• What you need to do: Transcribe the entries exactly. Start at the top, stop after the line with "next five years.", and omit every picture.

• Dataset records:

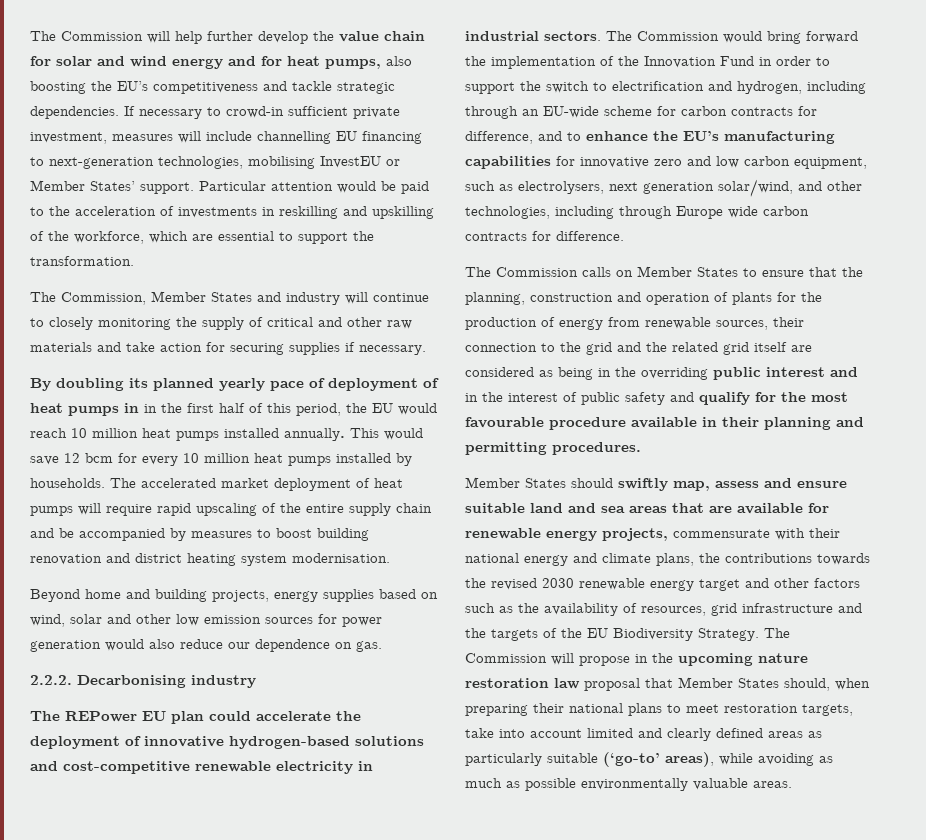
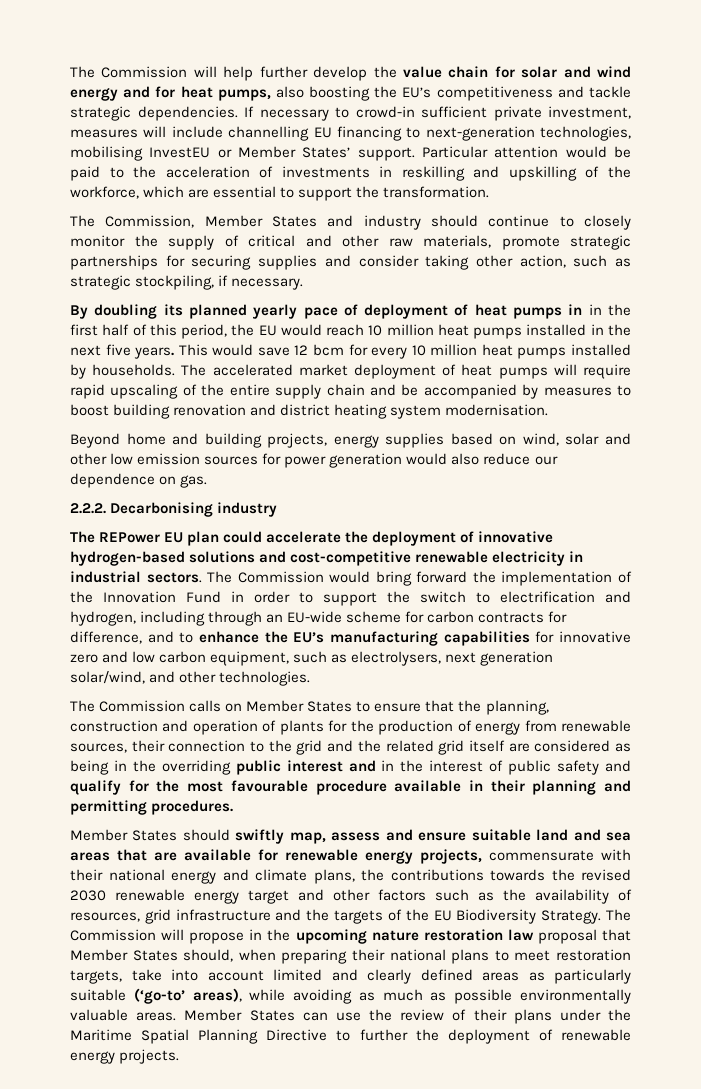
- The Commission, Member States and industry will continue to closely monitoring the supply of critical and other raw materials and take action for securing supplies if necessary.
+ The Commission, Member States and industry should continue to closely monitor the supply of critical and other raw materials, promote strategic partnerships for securing supplies and consider taking other action, such as strategic stockpiling, if necessary.
- By doubling its planned yearly pace of deployment of heat pumps in in the first half of this period, the EU would reach 10 million heat pumps installed annually.
+ By doubling its planned yearly pace of deployment of heat pumps in in the first half of this period, the EU would reach 10 million heat pumps installed in the next five years.
- The Commission would bring forward the implementation of the Innovation Fund in order to support the switch to electrification and hydrogen, including through an EU-wide scheme for carbon contracts for difference, and to enhance the EU’s manufacturing capabilities for innovative zero and low carbon equipment, such as electrolysers, next generation solar/wind, and other technologies, including through Europe wide carbon contracts for difference.
+ The Commission would bring forward the implementation of the Innovation Fund in order to support the switch to electrification and hydrogen, including through an EU-wide scheme for carbon contracts for difference, and to enhance the EU’s manufacturing capabilities for innovative zero and low carbon equipment, such as electrolysers, next generation solar/wind, and other technologies.
+ Member States can use the review of their plans under the Maritime Spatial Planning Directive to further the deployment of renewable energy projects.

• Solution for this exercise:
- The Commission, Member States and industry will continue to closely monitoring the supply of critical and other raw materials and take action for securing supplies if necessary.
+ The Commission, Member States and industry should continue to closely monitor the supply of critical and other raw materials, promote strategic partnerships for securing supplies and consider taking other action, such as strategic stockpiling, if necessary.
- By doubling its planned yearly pace of deployment of heat pumps in in the first half of this period, the EU would reach 10 million heat pumps installed annually.
+ By doubling its planned yearly pace of deployment of heat pumps in in the first half of this period, the EU would reach 10 million heat pumps installed in the next five years.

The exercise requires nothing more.